February 9, 2010 5:39 PM   Subscribe

I need to read a series of pdfs tonight - the trouble is, the resolution on them is messed up so as to be nearly illegible. Reading all of these will surely make my eyeballs shrivel up & fall out. With only access to Acrobat Reader, is there anything I can do to increase the readability of these pdfs - a way to change from color to b&w, increase the sharpness - anything?

If it helps, these were scanned at 200 dpi and show all the signs of being normal color pdfs - for some reason, the scanner these came from has suddenly turned text into pixelated nonsense. So bonus points if anyone can tell me why our scanner might have suddenly gone on strike?

My eyes & headache thank you in advance!
posted by AthenaPolias to Computers & Internet (15 answers total) 2 users marked this as a favorite
 
if you are able to/comfortable, e-mail them to the address in my profile, and I will check them out and make any improvements I can. It's hard to give general advice without a more visual sense of the problem, at least for me!
posted by chudmonkey at 5:48 PM on February 9, 2010


Response by poster: emailed, chudmonkey - thanks!
posted by AthenaPolias at 5:54 PM on February 9, 2010


You could try inverting the colors...sometimes that makes things easier on the eyes. But no guarantees. Here's a process for doing that sort of thing for your entire screen in Windows (I can't confirm these as I'm on linux right now).

But yeah, it would be easier to make suggestions if you could post a screenshot somewhere or something.
posted by Salvor Hardin at 5:56 PM on February 9, 2010


Ah, well, maybe chudmonkey will take care of it for you :)
posted by Salvor Hardin at 5:56 PM on February 9, 2010


Best answer: Without seeing them, it's hard to say what sorts of repair they'd qualify for, but it sounds pretty bad. I was going to suggest one of the online optical character recognition utilities, so you could get some actual text to paste somewhere else (OCR isn't perfect, but can often be good enough), but if it's so bad you're having trouble reading it, then such a utility might have a hard time recognizing characters.

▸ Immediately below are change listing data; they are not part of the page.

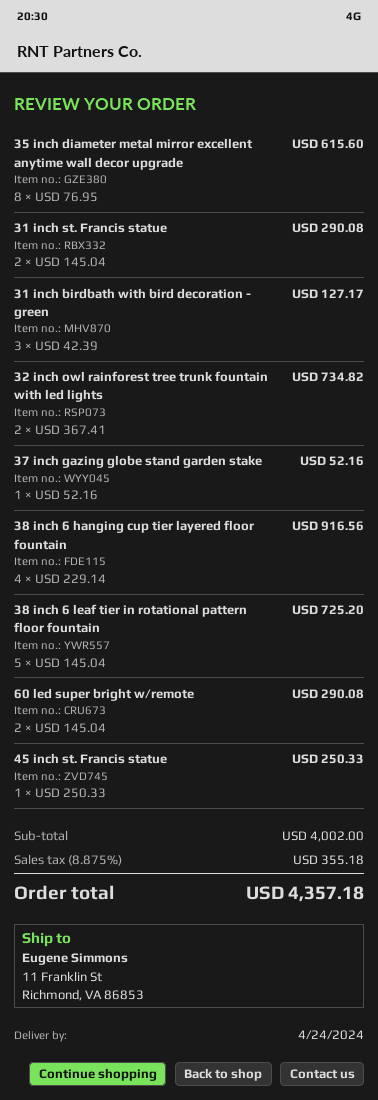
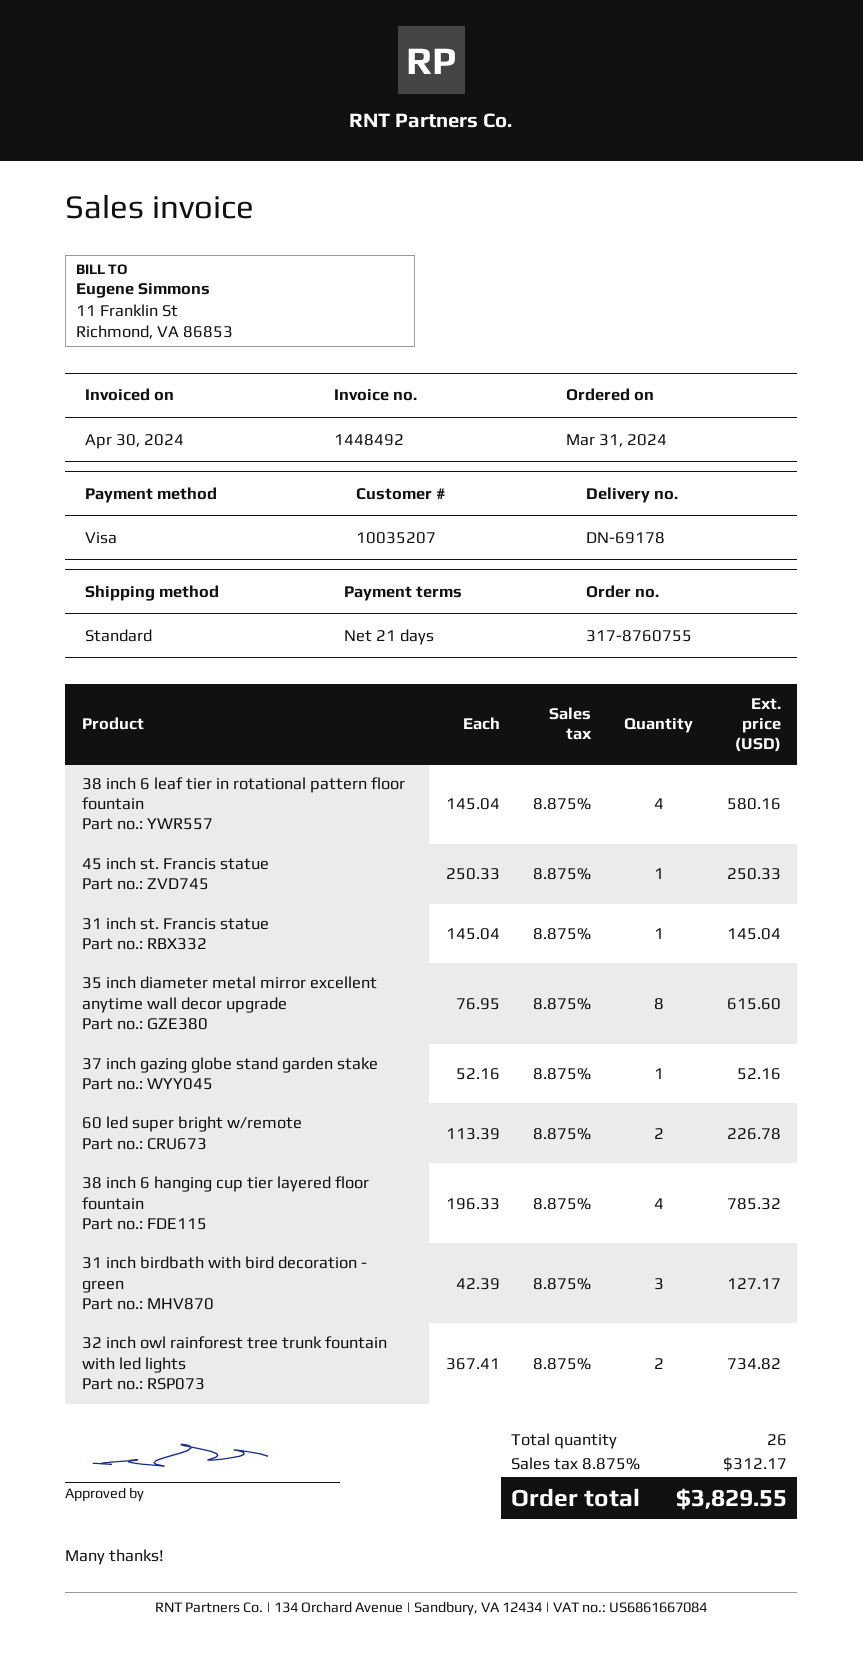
31 inch st. Francis statue: 2 x 145.04 = 290.08 -> 1 x 145.04 = 145.04
38 inch 6 hanging cup tier layered floor fountain: 4 x 229.14 = 916.56 -> 4 x 196.33 = 785.32
38 inch 6 leaf tier in rotational pattern floor fountain: 5 x 145.04 = 725.20 -> 4 x 145.04 = 580.16
60 led super bright w/remote: 2 x 145.04 = 290.08 -> 2 x 113.39 = 226.78
tax: 8.875% = 355.18 -> 8.875% = 312.17
total: 4357.18 -> 3829.55

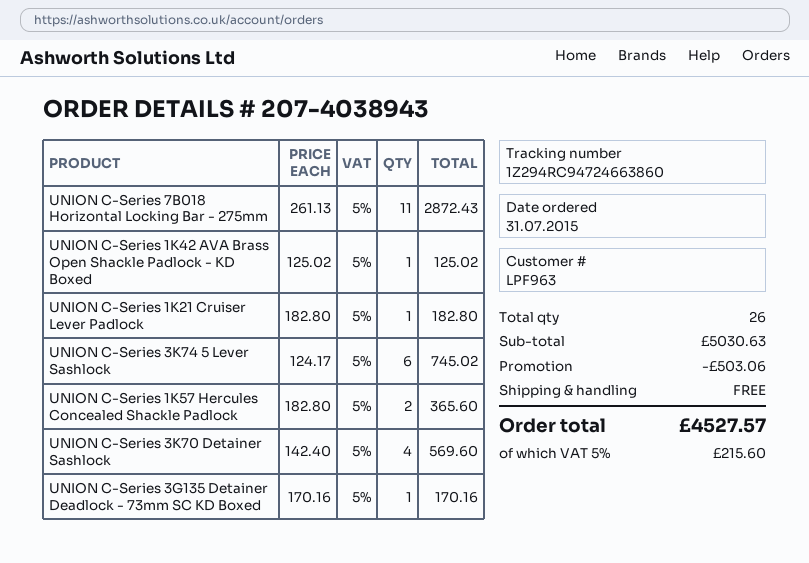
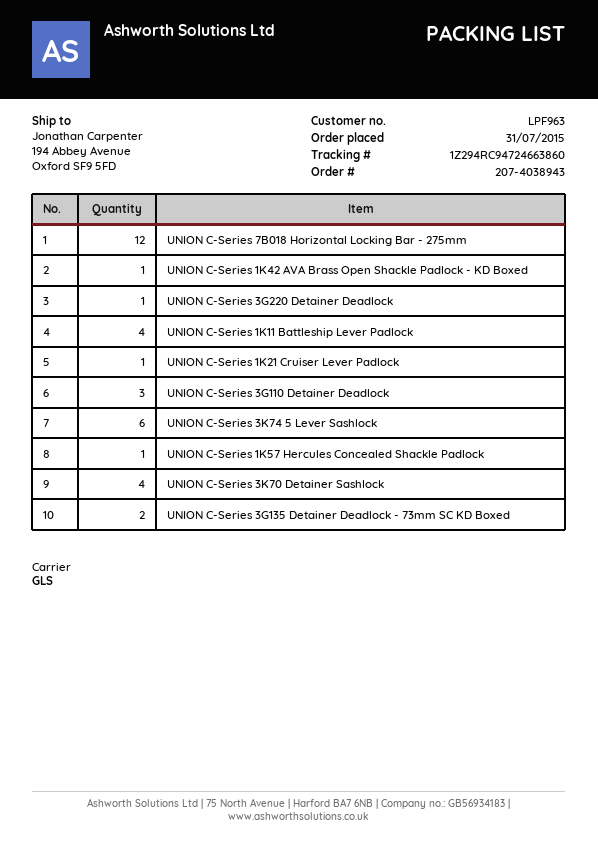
UNION C-Series 7B018 Horizontal Locking Bar - 275mm: 11 -> 12
UNION C-Series 1K57 Hercules Concealed Shackle Padlock: 2 -> 1
UNION C-Series 3G135 Detainer Deadlock - 73mm SC KD Boxed: 1 -> 2
UNION C-Series 3G220 Detainer Deadlock: none -> 1
UNION C-Series 1K11 Battleship Lever Padlock: none -> 4
UNION C-Series 3G110 Detainer Deadlock: none -> 3

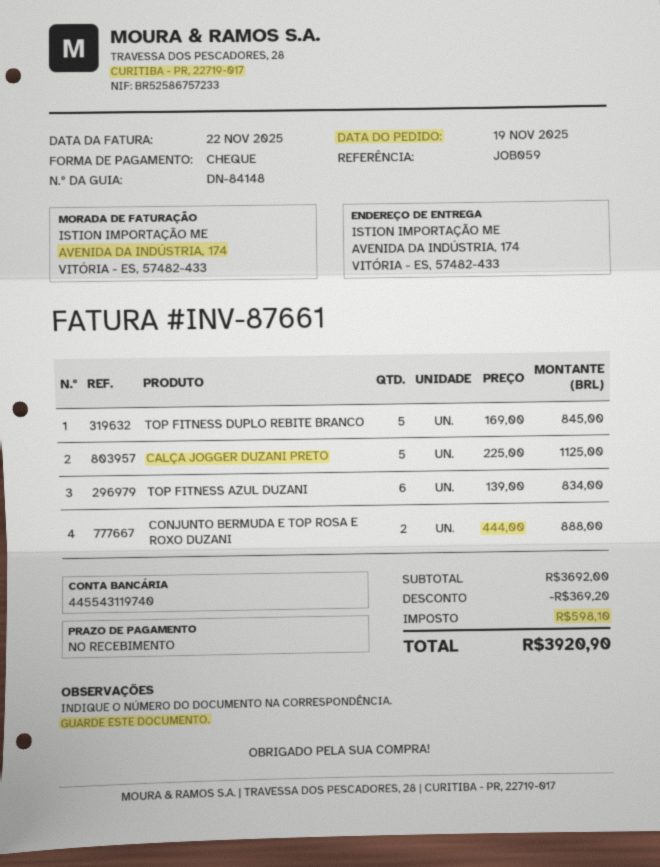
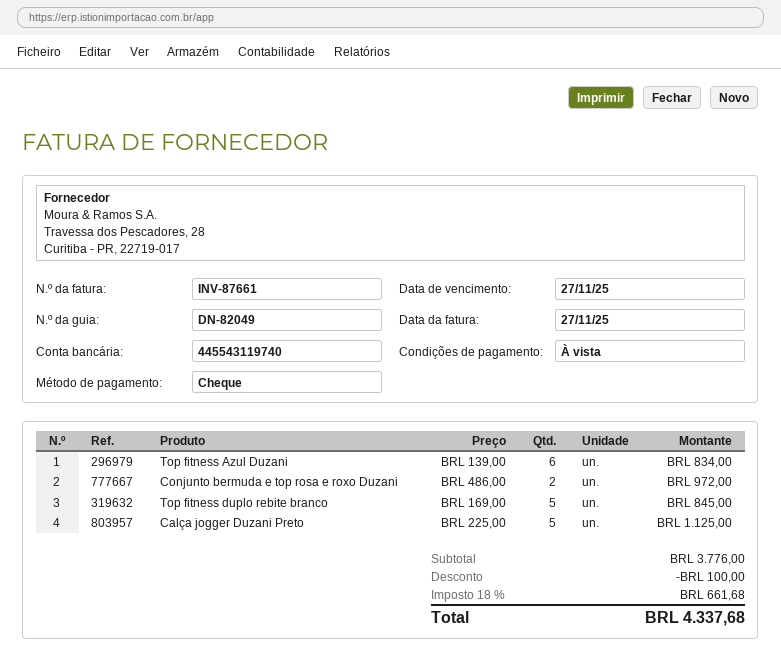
delivery note number: DN-84148 -> DN-82049
invoice date: 2025-11-22 -> 2025-11-27
CONJUNTO BERMUDA E TOP ROSA E ROXO DUZANI: 2 x 444.00 = 888.00 -> 2 x 486.00 = 972.00
subtotal: 3692.00 -> 3776.00
discount: 369.20 -> 100.00
tax: 598.10 -> 661.68
total: 3920.90 -> 4337.68

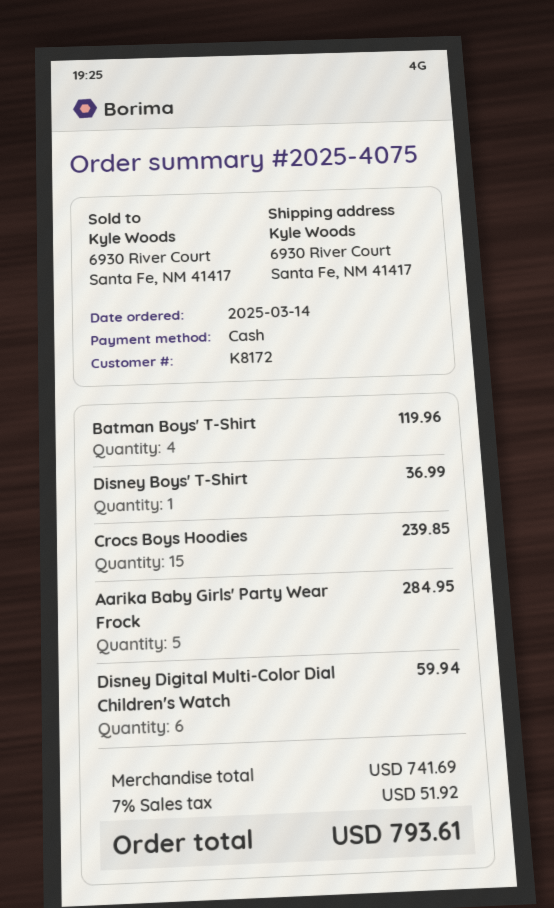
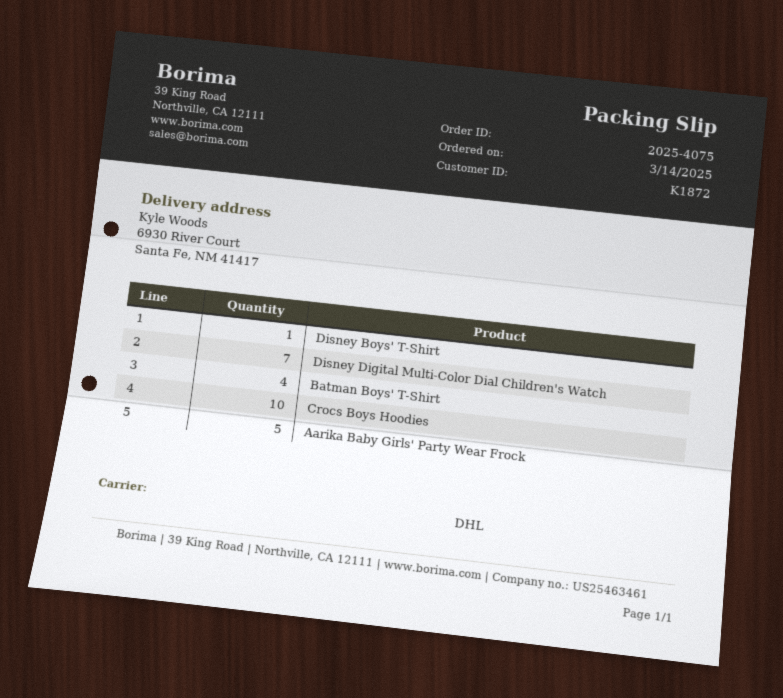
customer number: K8172 -> K1872
Crocs Boys Hoodies: 15 -> 10
Disney Digital Multi-Color Dial Children's Watch: 6 -> 7

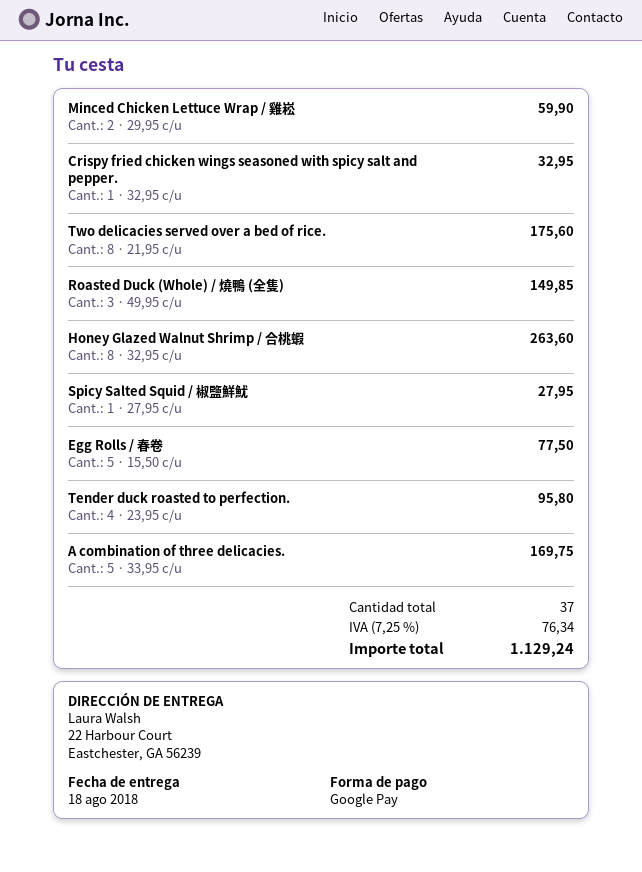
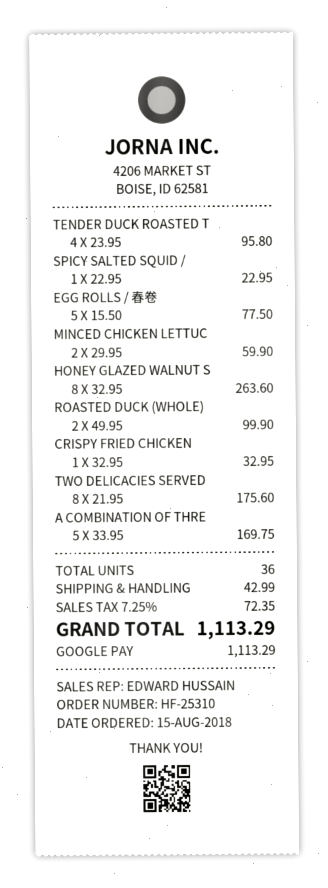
Roasted Duck (Whole) / 燒鴨 (全隻): 3 x 49.95 = 149.85 -> 2 x 49.95 = 99.90
Spicy Salted Squid / 椒鹽鮮魷: 1 x 27.95 = 27.95 -> 1 x 22.95 = 22.95
total quantity: 37 -> 36
shipping: none -> 42.99
tax: 7.25% = 76.34 -> 7.25% = 72.35
total: 1129.24 -> 1113.29

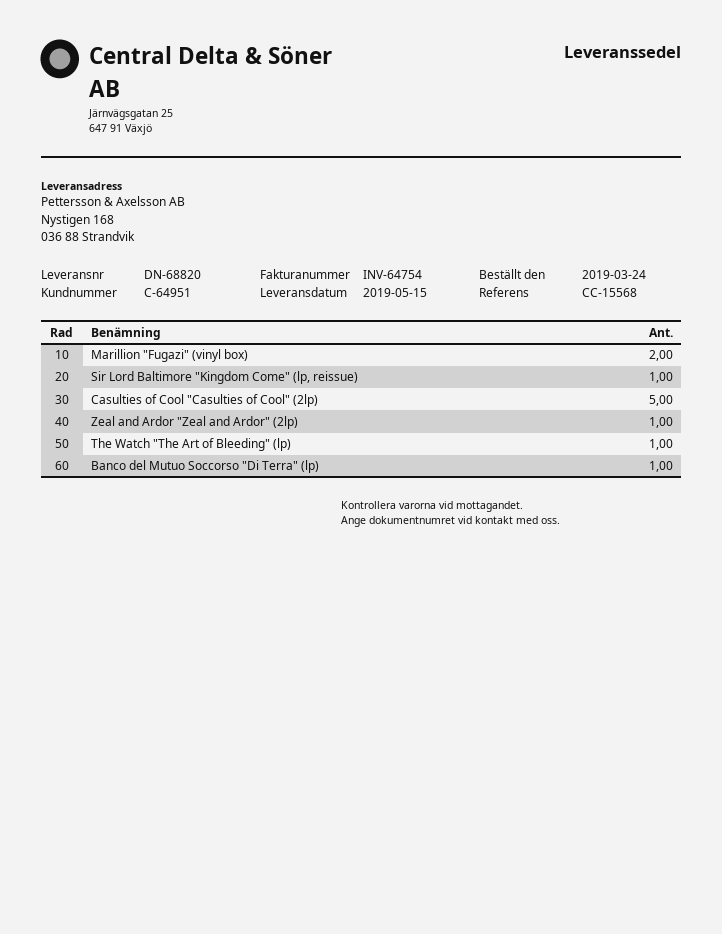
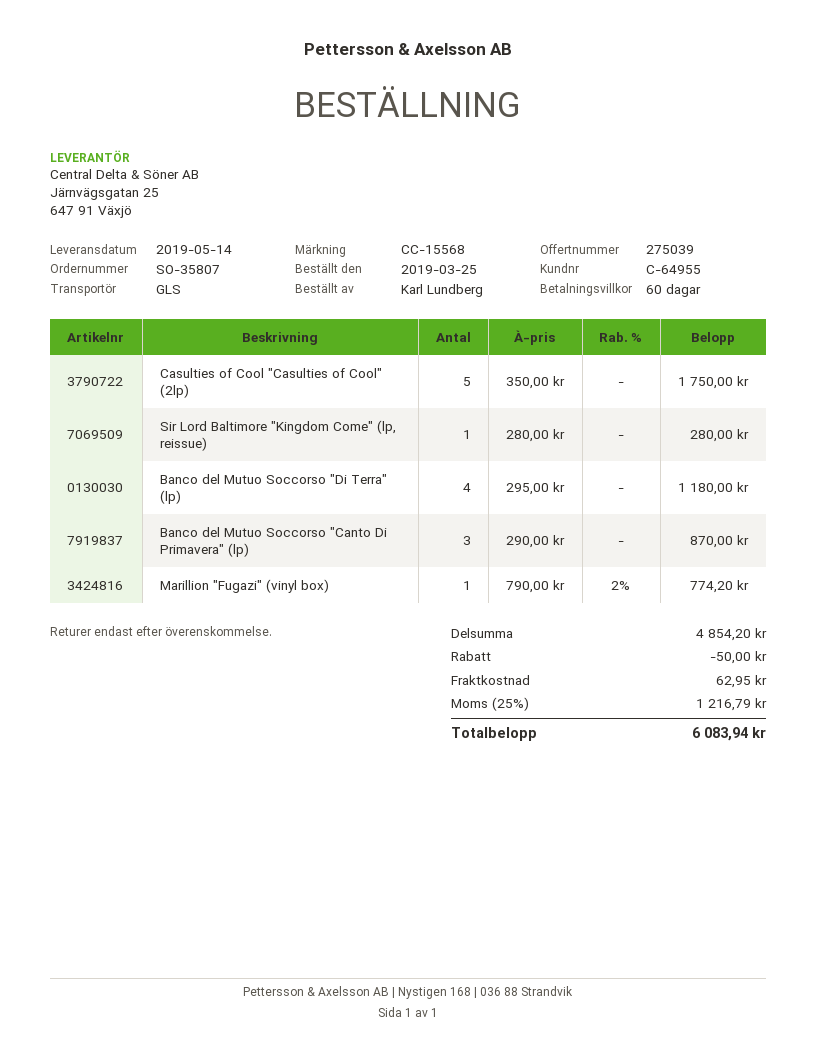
order date: 2019-03-24 -> 2019-03-25
delivery date: 2019-05-15 -> 2019-05-14
customer number: C-64951 -> C-64955
Marillion "Fugazi" (vinyl box): 2 -> 1
Zeal and Ardor "Zeal and Ardor" (2lp): 1 -> none
The Watch "The Art of Bleeding" (lp): 1 -> none
Banco del Mutuo Soccorso "Di Terra" (lp): 1 -> 4
Banco del Mutuo Soccorso "Canto Di Primavera" (lp): none -> 3

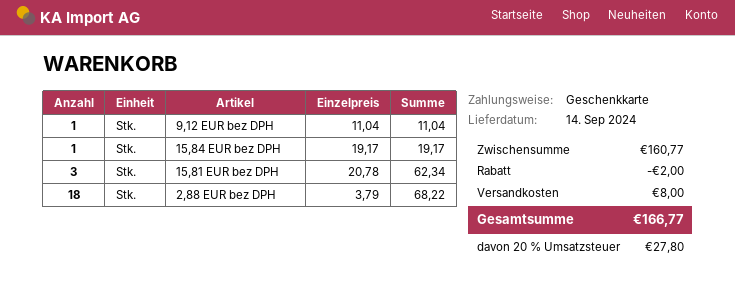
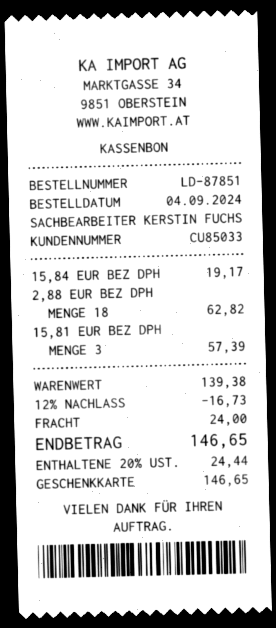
9,12 EUR bez DPH: 1 for 11.04 -> none
15,81 EUR bez DPH: 3 for 62.34 -> 3 for 57.39
2,88 EUR bez DPH: 18 for 68.22 -> 18 for 62.82
subtotal: 160.77 -> 139.38
discount: 2.00 -> 16.73
shipping: 8.00 -> 24.00
tax: 20% = 27.80 -> 20% = 24.44
total: 166.77 -> 146.65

Another thing to google would be "clean up pdf" and look at the various things you find there in terms of free demos and trialware. For example, I just randomly found REpair, an add-on for pdfREnew. I haven't used either but they appear to have a free trial. Looks like there are tools such as darkening the text, etc.

As for why your scanner didn't do right, you might have a look at your compression settings. If somebody fiddled with those on the previous use, trying to get a really small file size, it's possible you have something that has been squooshed farther than it wants to be squooshed.
posted by Askr at 5:57 PM on February 9, 2010


I haven't yet received the files, AthenaPolias - if the total size of the attachment(s) is over 5 megs, could you break them up or send me an attachment-free e-mail to make other arrangements...
posted by chudmonkey at 6:05 PM on February 9, 2010


Best answer: Having looked at one of the PDFs, I would say that the scanning was not done at 200 dpi, or something else happened during the creation of the PDF to substantially alter the resolution. It looks more like 20 DPI to me... I tried to run the document through some freeware OS X OCR software and got nothing usable.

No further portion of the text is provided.